I asked the blue blazer.
No answer.
Silence bounced out of his books.
Silence fell off his tongue
and sat between us
and clogged my throat.
It slaughtered my trust.
It tore cigarettes out of my mouth.
We exchanged blind words,
and I did not cry,
and I did not beg,
but blackness filled my ears,
blackness lunged in my heart,
and something that had been good,
a sort of kindly oxygen,
turned into a gas oven.

Do you like me?
How absurd!
What's a question like that?
What's a silence like that?
And what am I hanging around for,
riddled with what his silence said?


When I first read the above poem, I was a kid in high school, and didn't think any such cruelty existed. I'd seen first-hand such cruelty, witnessing my parents' behavior, but nonetheless thought it all surreal, even when Sexton said it, even when I personally witnessed it as a kid. It was between them, not me. My kid-self shut out the awfulness. Once I got out of there and had my own life, it would all be better...

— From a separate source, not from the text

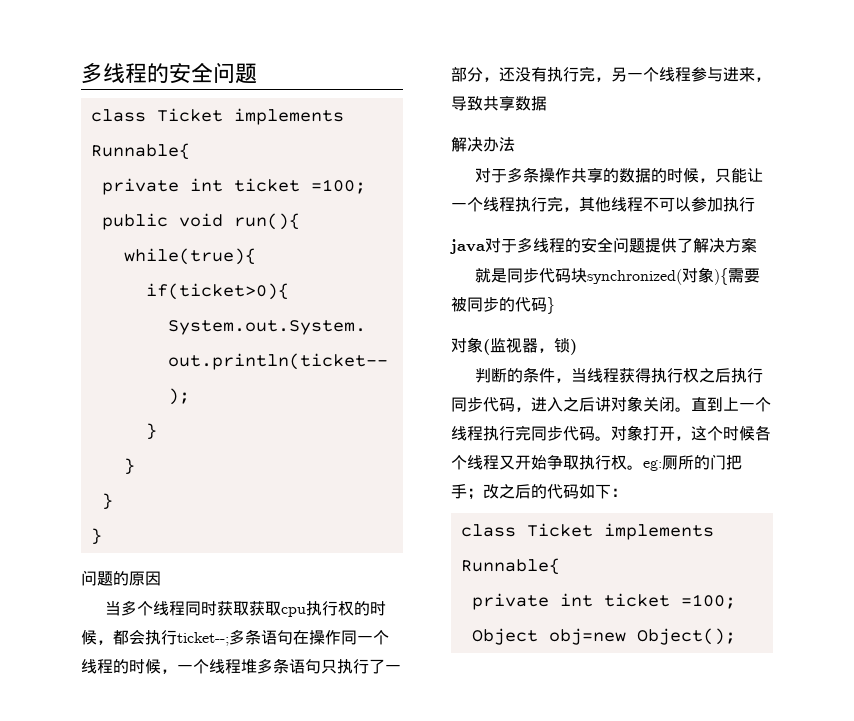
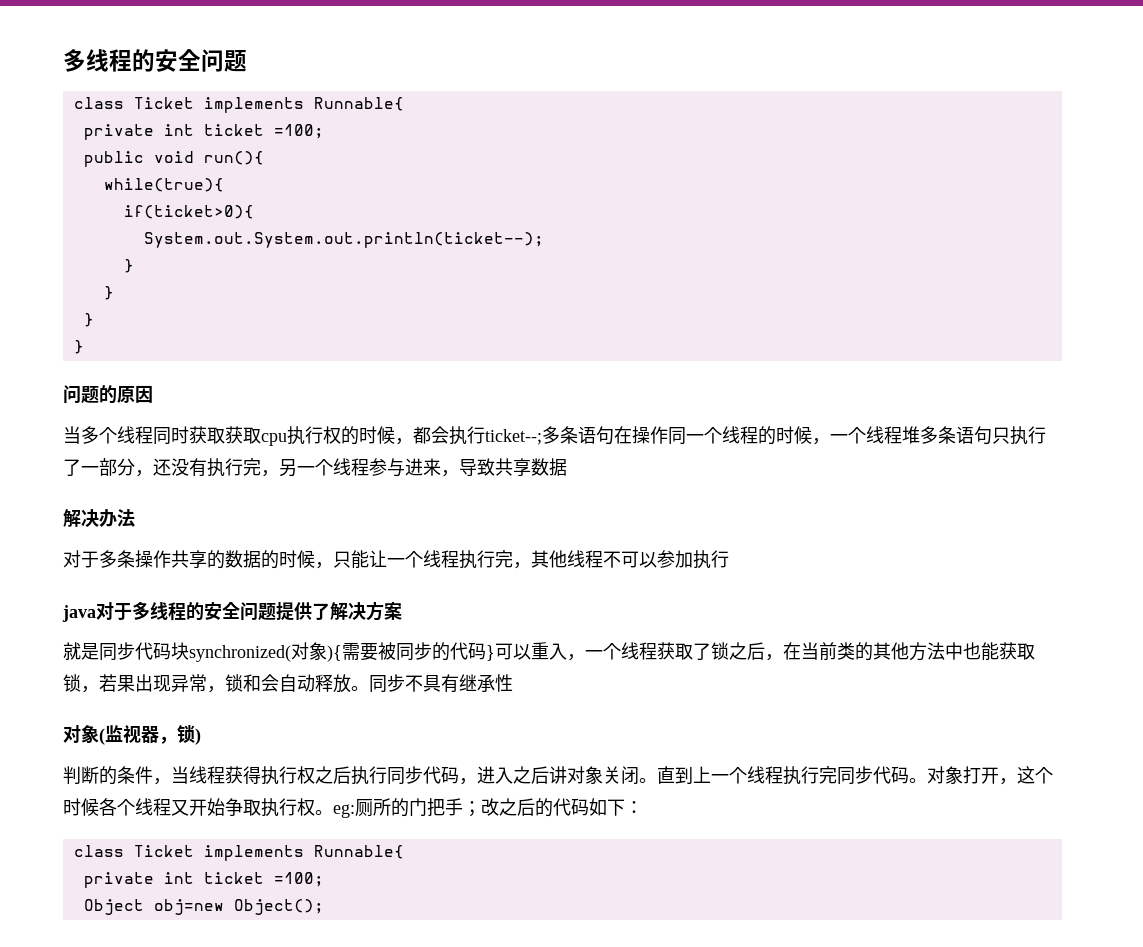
- 就是同步代码块synchronized(对象){需要被同步的代码}
+ 就是同步代码块synchronized(对象){需要被同步的代码}可以重入，一个线程获取了锁之后，在当前类的其他方法中也能获取锁，若果出现异常，锁和会自动释放。同步不具有继承性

Today, at 46, nothing's been better. There have been variations on the bad, but... nothing's been better. My whole life since age 12 has been "Lessons in Hunger." I've achieved societal things like degrees and getting jobs. But I've never been loved and cared for by someone that I love. In patches, that kind of lack and accompanying independence is rather liberating. With long-term emotional deprivation, though, the seeming freedom of self becomes a burden. A point constantly proven, already! :)


Anonymous said...

Discovered Sexton's poem yesterday. I subscribe every single word you wrote about it, every experience you made. Thanks for your words, Beth.

Beth Austin said...

Thank you, dalaruan. I was able to write better in 2011; I've become harder since, and unable to express myself as well. Your comment on the Sexton poem drove me back to my original post, to the original heart-breaking poem. She's a great poet.